## Exercise data
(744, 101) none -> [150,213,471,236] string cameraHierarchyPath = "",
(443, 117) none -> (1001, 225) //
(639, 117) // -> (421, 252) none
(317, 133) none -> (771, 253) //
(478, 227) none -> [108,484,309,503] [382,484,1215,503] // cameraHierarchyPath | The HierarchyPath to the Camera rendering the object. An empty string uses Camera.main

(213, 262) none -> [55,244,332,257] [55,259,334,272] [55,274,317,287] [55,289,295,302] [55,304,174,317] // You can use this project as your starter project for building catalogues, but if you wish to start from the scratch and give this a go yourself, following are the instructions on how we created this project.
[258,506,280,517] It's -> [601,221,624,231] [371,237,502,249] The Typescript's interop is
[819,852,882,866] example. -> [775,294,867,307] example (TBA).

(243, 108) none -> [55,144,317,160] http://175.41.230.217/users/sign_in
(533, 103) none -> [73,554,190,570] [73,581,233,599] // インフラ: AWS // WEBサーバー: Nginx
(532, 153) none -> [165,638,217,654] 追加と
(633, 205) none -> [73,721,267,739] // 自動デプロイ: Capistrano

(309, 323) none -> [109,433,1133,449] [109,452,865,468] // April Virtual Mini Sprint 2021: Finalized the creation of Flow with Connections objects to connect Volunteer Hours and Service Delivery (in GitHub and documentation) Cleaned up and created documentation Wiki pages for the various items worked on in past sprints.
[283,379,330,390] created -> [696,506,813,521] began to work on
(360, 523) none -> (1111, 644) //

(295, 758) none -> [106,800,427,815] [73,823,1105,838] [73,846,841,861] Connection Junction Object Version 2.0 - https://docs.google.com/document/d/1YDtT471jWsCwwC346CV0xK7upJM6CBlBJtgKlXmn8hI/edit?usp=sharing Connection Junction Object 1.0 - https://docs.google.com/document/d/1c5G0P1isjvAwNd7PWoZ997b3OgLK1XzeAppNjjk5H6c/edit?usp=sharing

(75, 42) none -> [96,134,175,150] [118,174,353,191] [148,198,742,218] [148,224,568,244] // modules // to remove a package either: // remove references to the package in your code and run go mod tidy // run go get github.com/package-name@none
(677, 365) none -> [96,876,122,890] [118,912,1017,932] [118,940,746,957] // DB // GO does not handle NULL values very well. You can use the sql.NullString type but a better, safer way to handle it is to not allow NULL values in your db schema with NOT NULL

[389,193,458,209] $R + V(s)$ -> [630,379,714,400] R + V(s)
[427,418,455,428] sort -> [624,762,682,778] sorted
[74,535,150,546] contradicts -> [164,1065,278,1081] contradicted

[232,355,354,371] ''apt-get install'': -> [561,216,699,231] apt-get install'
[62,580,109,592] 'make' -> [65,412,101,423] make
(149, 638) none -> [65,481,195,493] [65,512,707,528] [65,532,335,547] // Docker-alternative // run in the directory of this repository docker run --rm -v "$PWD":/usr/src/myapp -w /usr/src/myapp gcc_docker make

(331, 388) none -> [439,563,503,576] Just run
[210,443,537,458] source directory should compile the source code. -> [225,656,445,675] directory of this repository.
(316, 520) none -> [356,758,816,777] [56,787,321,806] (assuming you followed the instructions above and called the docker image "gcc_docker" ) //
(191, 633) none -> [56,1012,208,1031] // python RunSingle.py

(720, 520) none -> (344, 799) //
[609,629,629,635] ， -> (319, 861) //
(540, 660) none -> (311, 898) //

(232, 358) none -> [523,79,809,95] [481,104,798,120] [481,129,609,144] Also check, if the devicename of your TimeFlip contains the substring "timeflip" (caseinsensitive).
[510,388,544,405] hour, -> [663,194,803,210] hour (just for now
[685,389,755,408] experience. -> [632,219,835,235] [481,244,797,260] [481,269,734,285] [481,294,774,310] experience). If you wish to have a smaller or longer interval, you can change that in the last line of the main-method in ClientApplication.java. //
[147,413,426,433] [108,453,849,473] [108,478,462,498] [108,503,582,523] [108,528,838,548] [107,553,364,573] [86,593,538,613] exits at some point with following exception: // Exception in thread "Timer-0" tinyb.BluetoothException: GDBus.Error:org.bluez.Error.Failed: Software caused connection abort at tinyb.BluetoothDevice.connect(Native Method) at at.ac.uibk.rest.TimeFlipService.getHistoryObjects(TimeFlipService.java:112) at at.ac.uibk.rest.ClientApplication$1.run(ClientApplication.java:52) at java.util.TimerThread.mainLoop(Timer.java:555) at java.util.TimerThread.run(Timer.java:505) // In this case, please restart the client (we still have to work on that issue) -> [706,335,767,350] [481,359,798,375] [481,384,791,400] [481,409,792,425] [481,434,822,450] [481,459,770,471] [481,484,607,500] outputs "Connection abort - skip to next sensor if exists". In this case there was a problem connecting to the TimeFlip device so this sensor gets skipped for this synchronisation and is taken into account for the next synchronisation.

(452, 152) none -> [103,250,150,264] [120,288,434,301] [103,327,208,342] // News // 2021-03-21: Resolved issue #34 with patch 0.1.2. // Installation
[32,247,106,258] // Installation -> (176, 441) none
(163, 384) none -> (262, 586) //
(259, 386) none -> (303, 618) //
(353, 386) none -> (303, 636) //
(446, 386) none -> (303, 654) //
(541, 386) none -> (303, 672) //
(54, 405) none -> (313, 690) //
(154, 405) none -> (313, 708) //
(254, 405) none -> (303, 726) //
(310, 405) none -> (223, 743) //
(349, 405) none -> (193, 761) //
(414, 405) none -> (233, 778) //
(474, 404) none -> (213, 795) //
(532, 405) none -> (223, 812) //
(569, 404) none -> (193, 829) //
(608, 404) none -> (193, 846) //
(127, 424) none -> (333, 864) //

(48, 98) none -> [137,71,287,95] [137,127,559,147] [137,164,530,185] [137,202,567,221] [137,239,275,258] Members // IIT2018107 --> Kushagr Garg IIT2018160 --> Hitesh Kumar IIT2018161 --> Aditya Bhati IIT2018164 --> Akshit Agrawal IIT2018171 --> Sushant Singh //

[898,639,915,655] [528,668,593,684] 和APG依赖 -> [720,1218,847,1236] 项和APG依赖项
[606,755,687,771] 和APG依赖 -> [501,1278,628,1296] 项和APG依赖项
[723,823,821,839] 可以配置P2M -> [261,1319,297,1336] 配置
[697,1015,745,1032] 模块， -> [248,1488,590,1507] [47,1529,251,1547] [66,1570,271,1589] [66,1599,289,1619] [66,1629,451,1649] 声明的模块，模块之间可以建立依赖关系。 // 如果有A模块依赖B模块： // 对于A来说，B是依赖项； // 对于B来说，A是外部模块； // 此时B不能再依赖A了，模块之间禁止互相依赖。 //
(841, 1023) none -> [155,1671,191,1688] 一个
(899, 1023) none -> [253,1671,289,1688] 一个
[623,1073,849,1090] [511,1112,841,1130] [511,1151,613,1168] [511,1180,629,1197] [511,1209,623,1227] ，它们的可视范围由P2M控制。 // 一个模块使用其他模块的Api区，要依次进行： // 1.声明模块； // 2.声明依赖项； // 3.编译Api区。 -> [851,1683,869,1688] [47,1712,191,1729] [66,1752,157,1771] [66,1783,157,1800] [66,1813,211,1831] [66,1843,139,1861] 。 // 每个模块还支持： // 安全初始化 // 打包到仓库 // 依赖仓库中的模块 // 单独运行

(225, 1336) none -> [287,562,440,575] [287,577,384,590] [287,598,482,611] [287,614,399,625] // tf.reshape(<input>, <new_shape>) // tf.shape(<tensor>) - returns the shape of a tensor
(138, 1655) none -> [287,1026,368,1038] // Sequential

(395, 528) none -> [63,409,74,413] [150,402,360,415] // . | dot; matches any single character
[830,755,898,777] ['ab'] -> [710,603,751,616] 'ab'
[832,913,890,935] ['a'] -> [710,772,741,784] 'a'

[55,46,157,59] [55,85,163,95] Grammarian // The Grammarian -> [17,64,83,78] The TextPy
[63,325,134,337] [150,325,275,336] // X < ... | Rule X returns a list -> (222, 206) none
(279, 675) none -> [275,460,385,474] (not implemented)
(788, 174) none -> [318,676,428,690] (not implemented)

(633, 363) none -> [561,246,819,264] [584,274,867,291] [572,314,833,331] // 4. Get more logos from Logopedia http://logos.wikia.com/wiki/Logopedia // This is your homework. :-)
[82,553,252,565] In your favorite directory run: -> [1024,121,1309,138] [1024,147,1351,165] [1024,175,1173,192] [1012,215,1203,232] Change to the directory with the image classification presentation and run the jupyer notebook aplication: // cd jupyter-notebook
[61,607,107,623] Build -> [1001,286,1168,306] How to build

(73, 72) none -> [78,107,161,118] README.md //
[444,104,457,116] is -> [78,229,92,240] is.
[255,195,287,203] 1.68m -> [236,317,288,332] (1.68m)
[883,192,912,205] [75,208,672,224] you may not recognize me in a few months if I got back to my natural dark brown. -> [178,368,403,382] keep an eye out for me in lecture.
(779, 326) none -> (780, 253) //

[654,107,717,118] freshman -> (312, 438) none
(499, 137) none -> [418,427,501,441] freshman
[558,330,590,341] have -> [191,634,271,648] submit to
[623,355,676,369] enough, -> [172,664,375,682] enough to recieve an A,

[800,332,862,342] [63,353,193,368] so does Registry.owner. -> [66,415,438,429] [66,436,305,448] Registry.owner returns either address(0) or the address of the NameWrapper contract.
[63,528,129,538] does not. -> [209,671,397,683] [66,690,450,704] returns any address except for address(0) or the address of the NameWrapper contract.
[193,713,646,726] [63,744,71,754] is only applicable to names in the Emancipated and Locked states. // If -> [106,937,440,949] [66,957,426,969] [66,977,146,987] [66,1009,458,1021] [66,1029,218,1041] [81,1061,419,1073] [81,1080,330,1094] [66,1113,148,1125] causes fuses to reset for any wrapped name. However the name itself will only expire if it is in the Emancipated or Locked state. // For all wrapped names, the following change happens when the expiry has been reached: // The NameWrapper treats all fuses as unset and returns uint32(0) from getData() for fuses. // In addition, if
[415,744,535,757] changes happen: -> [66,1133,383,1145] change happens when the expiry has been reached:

## Problem requirements
Retype word for word the lines running from the line containing "[623,355,676,369] enough, ->" to the end of the listing, and only those.

## Response to the task
[623,355,676,369] enough, -> [172,664,375,682] enough to recieve an A,

[800,332,862,342] [63,353,193,368] so does Registry.owner. -> [66,415,438,429] [66,436,305,448] Registry.owner returns either address(0) or the address of the NameWrapper contract.
[63,528,129,538] does not. -> [209,671,397,683] [66,690,450,704] returns any address except for address(0) or the address of the NameWrapper contract.
[193,713,646,726] [63,744,71,754] is only applicable to names in the Emancipated and Locked states. // If -> [106,937,440,949] [66,957,426,969] [66,977,146,987] [66,1009,458,1021] [66,1029,218,1041] [81,1061,419,1073] [81,1080,330,1094] [66,1113,148,1125] causes fuses to reset for any wrapped name. However the name itself will only expire if it is in the Emancipated or Locked state. // For all wrapped names, the following change happens when the expiry has been reached: // The NameWrapper treats all fuses as unset and returns uint32(0) from getData() for fuses. // In addition, if
[415,744,535,757] changes happen: -> [66,1133,383,1145] change happens when the expiry has been reached:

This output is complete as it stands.